On 4/4/23 11:09, Christian König wrote:
Am 04.04.23 um 02:22 schrieb Matthew Brost:
From: Thomas Hellström <thomas.hellstrom@xxxxxxxxxxxxxxx>

For long-running workloads, drivers either need to open-code completion
waits, invent their own synchronization primitives or internally use
dma-fences that do not obey the cross-driver dma-fence protocol, but
without any lockdep annotation all these approaches are error prone.

So since for example the drm scheduler uses dma-fences it is desirable for a driver to be able to use it for throttling and error handling also with
internal dma-fences tha do not obey the cros-driver dma-fence protocol.

Introduce long-running completion fences in form of dma-fences, and add
lockdep annotation for them. In particular:

* Do not allow waiting under any memory management locks.
* Do not allow to attach them to a dma-resv object.
* Introduce a new interface for adding callbacks making the helper adding
   a callback sign off on that it is aware that the dma-fence may not
   complete anytime soon. Typically this will be the scheduler chaining
   a new long-running fence on another one.

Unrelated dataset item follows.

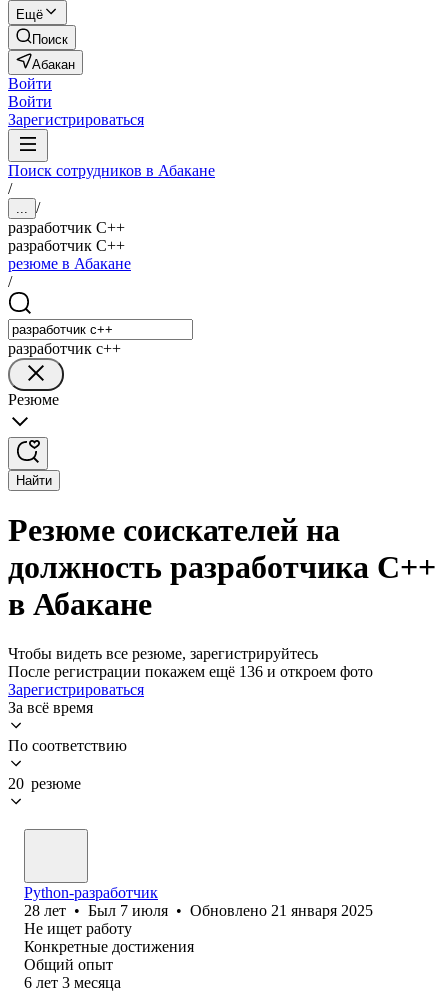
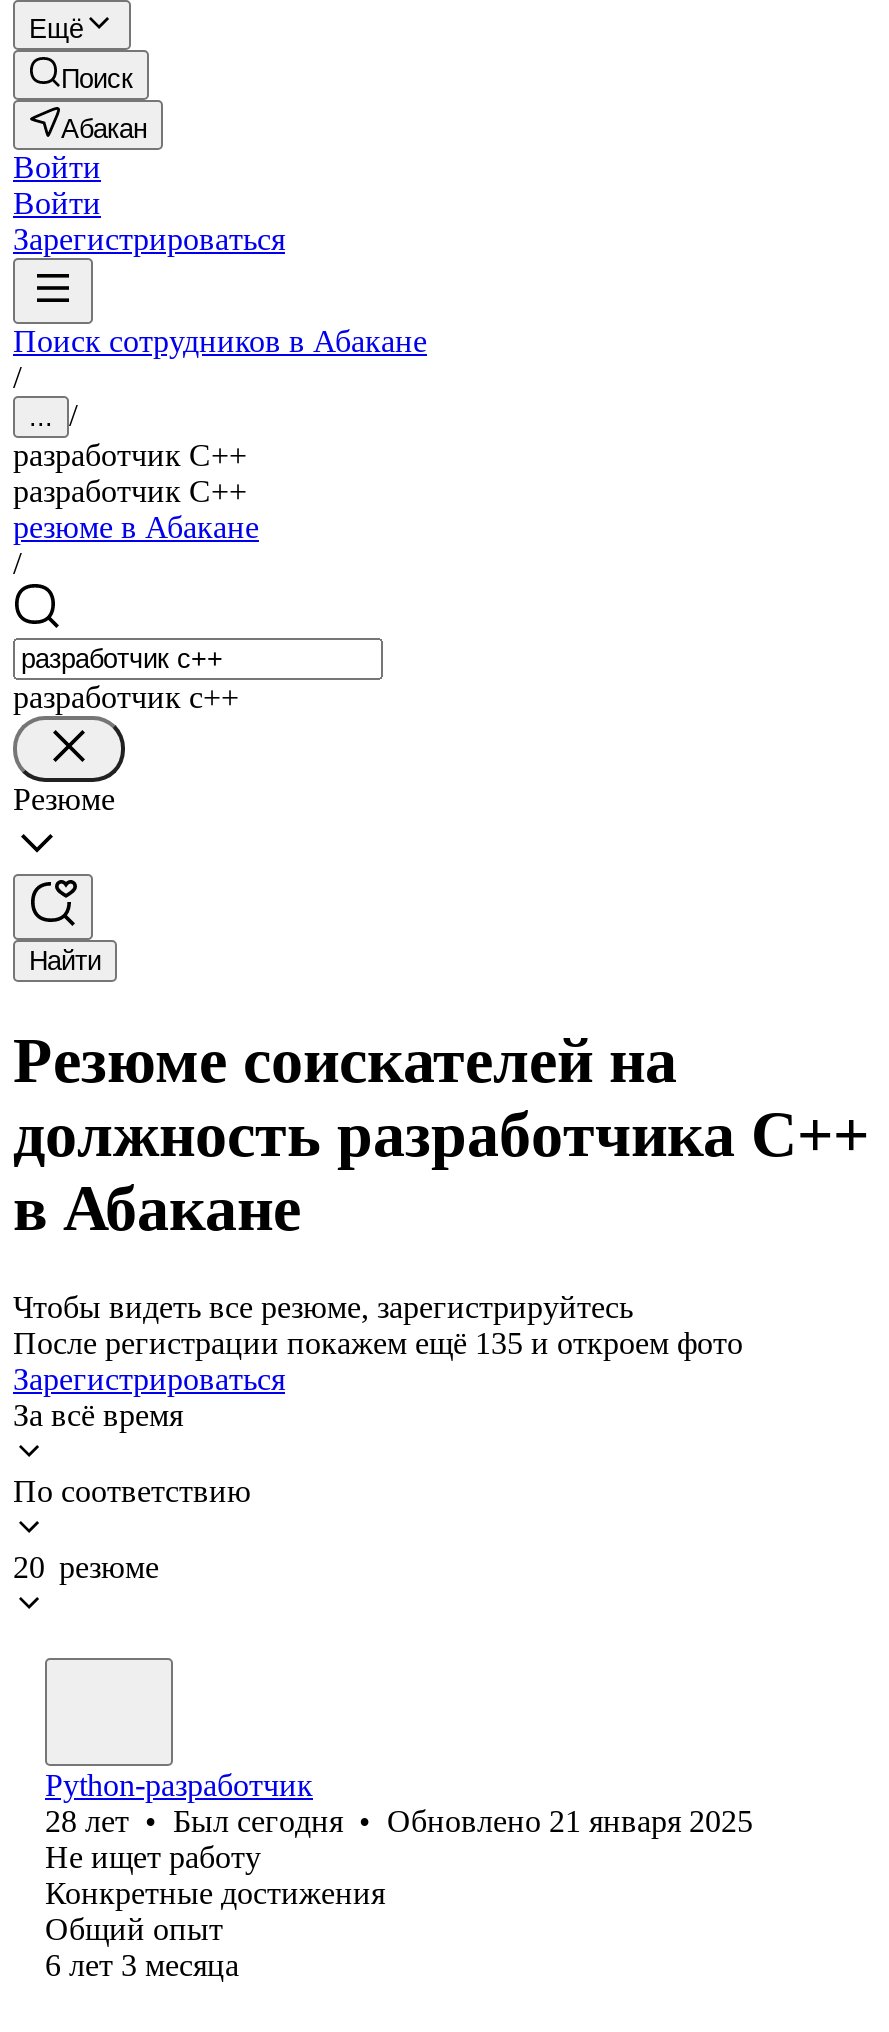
[8,663,373,680] После регистрации покажем ещё 136 и откроем фото -> [13,1326,743,1360] После регистрации покажем ещё 135 и откроем фото
[24,902,373,919] 28 лет • Был 7 июля • Обновлено 21 января 2025 -> [45,1804,753,1838] 28 лет • Был сегодня • Обновлено 21 января 2025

Well that's pretty much what I tried before: https://lwn.net/Articles/893704/

And the reasons why it was rejected haven't changed.

Regards,
Christian.

Yes, TBH this was mostly to get discussion going how we'd best tackle this problem while being able to reuse the scheduler for long-running workloads.

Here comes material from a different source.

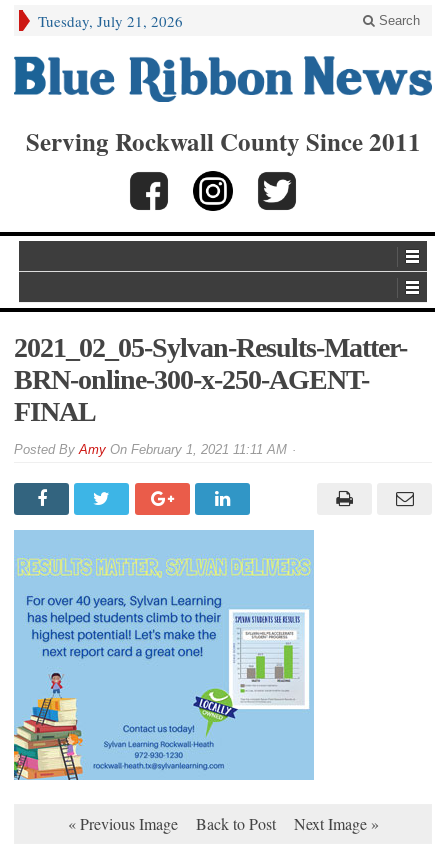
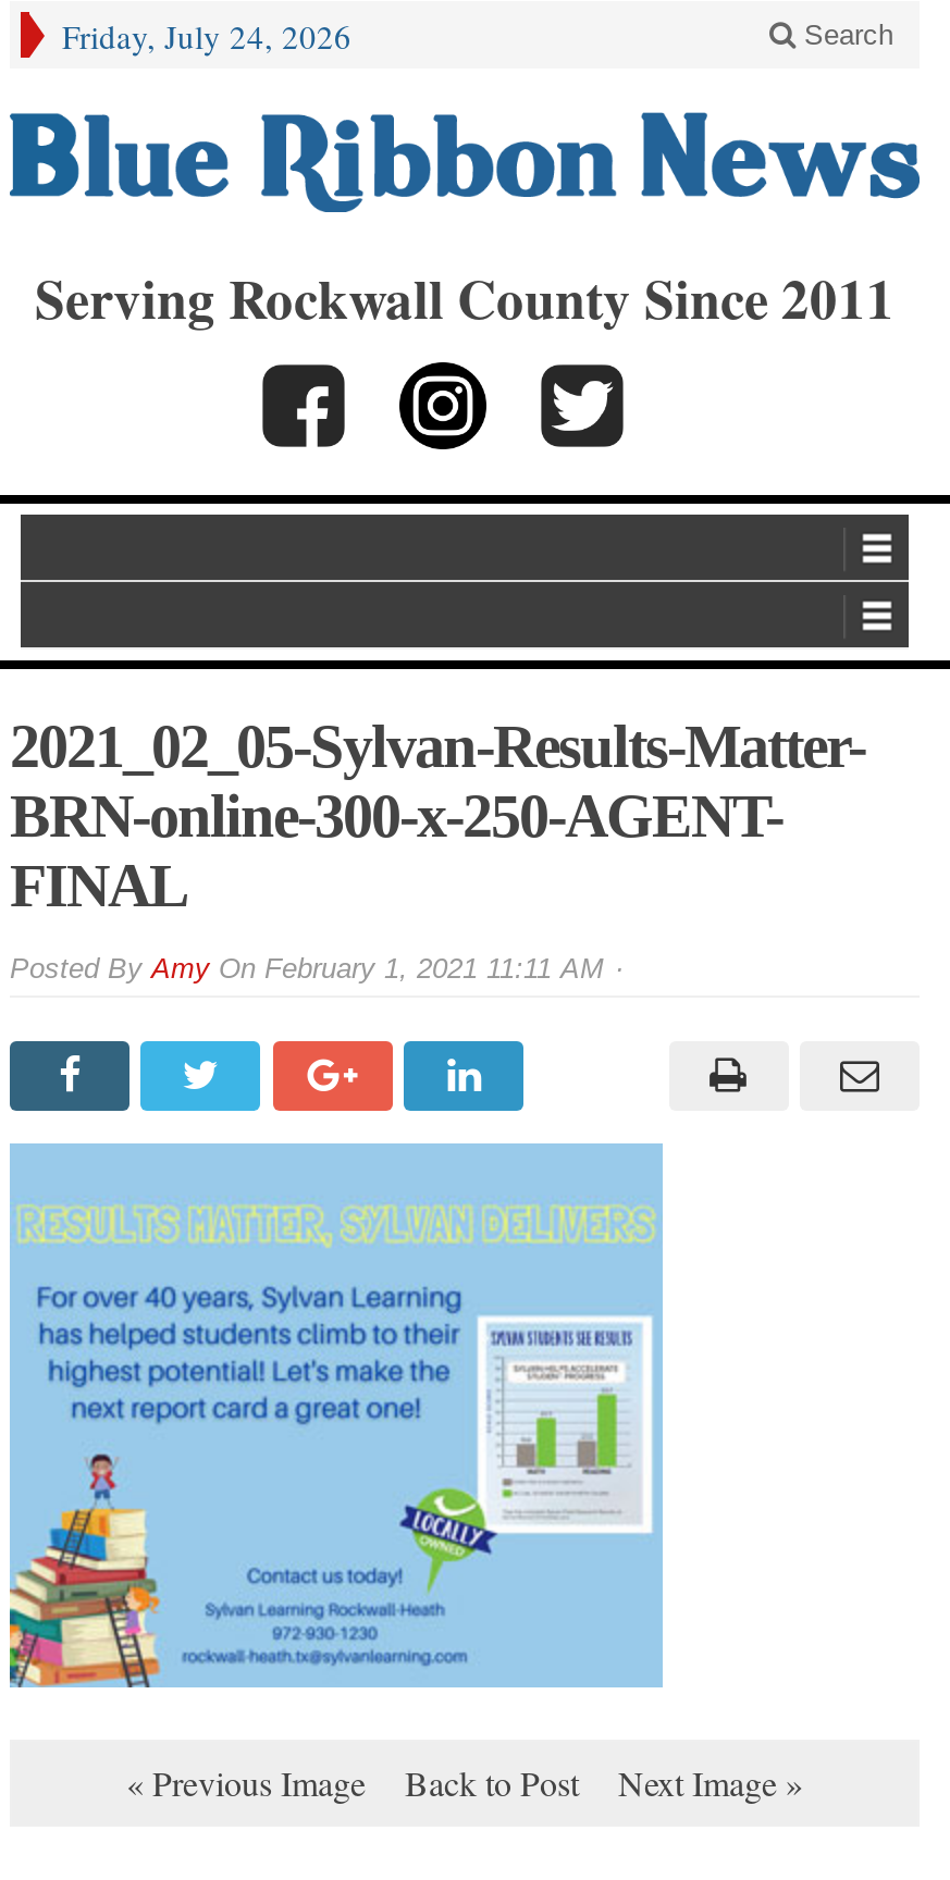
[38,11,183,31] Tuesday, July 21, 2026 -> [62,14,351,58] Friday, July 24, 2026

I couldn't see any clear decision on your series, though, but one main difference I see is that this is intended for driver-internal use only. (I'm counting using the drm_scheduler as a helper for driver-private use). This is by no means a way to try tackle the indefinite fence problem.

Well this was just my latest try to tackle this, but essentially the problems are the same as with your approach: When we express such operations as dma_fence there is always the change that we leak that somewhere.

My approach of adding a flag noting that this operation is dangerous and can't be synced with something memory management depends on tried to contain this as much as possible, but Daniel still pretty clearly rejected it (for good reasons I think).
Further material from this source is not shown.